Ketua OJK, Mahendra Siregar, menyoroti bahwa judi online adalah salah satu dampak negatif dari proses digitalisasi keuangan di Indonesia. "Kita sering dengar adanya korban pinjaman online (pinjol) ilegal, investasi bodong, dan belakangan bagaimana pengaruh judi online (judol) dan lain-lain. Ini adalah kalau mau dikatakan anak haram lah, dari digital dan keuangan," ujarnya pada Selasa (25/6/2024).

Mahendra menekankan perlunya penguatan daya tahan dan basis untuk mengatasi dampak negatif ini, antara lain melalui literasi dan inklusi. Dalam upaya pemberantasan judi online, OJK terus melakukan koordinasi dengan bank-bank untuk memperkuat sistem pengawasan dan mengidentifikasi perilaku judi online.

"Kami baru saja selesai koordinasi dengan pimpinan perbankan level dirut dan direksi untuk memastikan bahwa langkah-langkah kita soal judi online lebih sistematis," kata Dian. Ia menekankan pentingnya edukasi publik kepada nasabah terkait penipuan judi online melalui jual-beli rekening.

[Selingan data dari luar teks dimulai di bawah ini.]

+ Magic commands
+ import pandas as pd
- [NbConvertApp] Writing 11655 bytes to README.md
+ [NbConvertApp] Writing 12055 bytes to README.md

Selain itu, OJK juga mengedepankan profiling yang ketat atas nasabah ketika membuka rekening sebagai langkah pencegahan jual-beli rekening. Namun, Dian mengakui bahwa transaksi jual-beli rekening cukup sulit terdeteksi. "Masalahnya jual-beli rekening agak sulit terdeteksi di awal karena kan tidak tahu kita orang bikin lalu jual. Ini edukasi harus ditonjolkan," kata Dian.

Dengan koordinasi bersama Satgas Pasti, diharapkan pemberantasan judi online bisa lebih terorganisir dari hulu ke hilir. Hingga kini, OJK telah memblokir sekitar 6.056 rekening bank terkait dengan judi online, dan langkah-langkah tegas seperti blacklisting diharapkan dapat memberikan efek jera bagi para pelaku.

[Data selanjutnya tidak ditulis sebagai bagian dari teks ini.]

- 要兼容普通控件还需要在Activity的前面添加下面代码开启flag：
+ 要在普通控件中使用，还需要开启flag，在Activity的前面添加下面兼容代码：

OJK berharap bahwa dengan tindakan keras ini, transaksi judi online di perbankan Indonesia dapat ditekan, dan nasabah semakin sadar akan hak dan kewajiban mereka, serta lebih berhati-hati dalam melakukan transaksi keuangan. Langkah ini juga diharapkan dapat memperkuat sistem keuangan Indonesia dari ancaman tindak kejahatan siber yang semakin canggih dan beragam.

Ke depannya, OJK akan terus memantau dan mengembangkan strategi-strategi baru untuk melindungi nasabah dan memastikan bahwa sistem keuangan Indonesia tetap aman dan terpercaya. Dengan demikian, diharapkan layanan keuangan digital di Indonesia dapat berkembang dengan lebih sehat dan memberikan manfaat yang maksimal bagi masyarakat luas.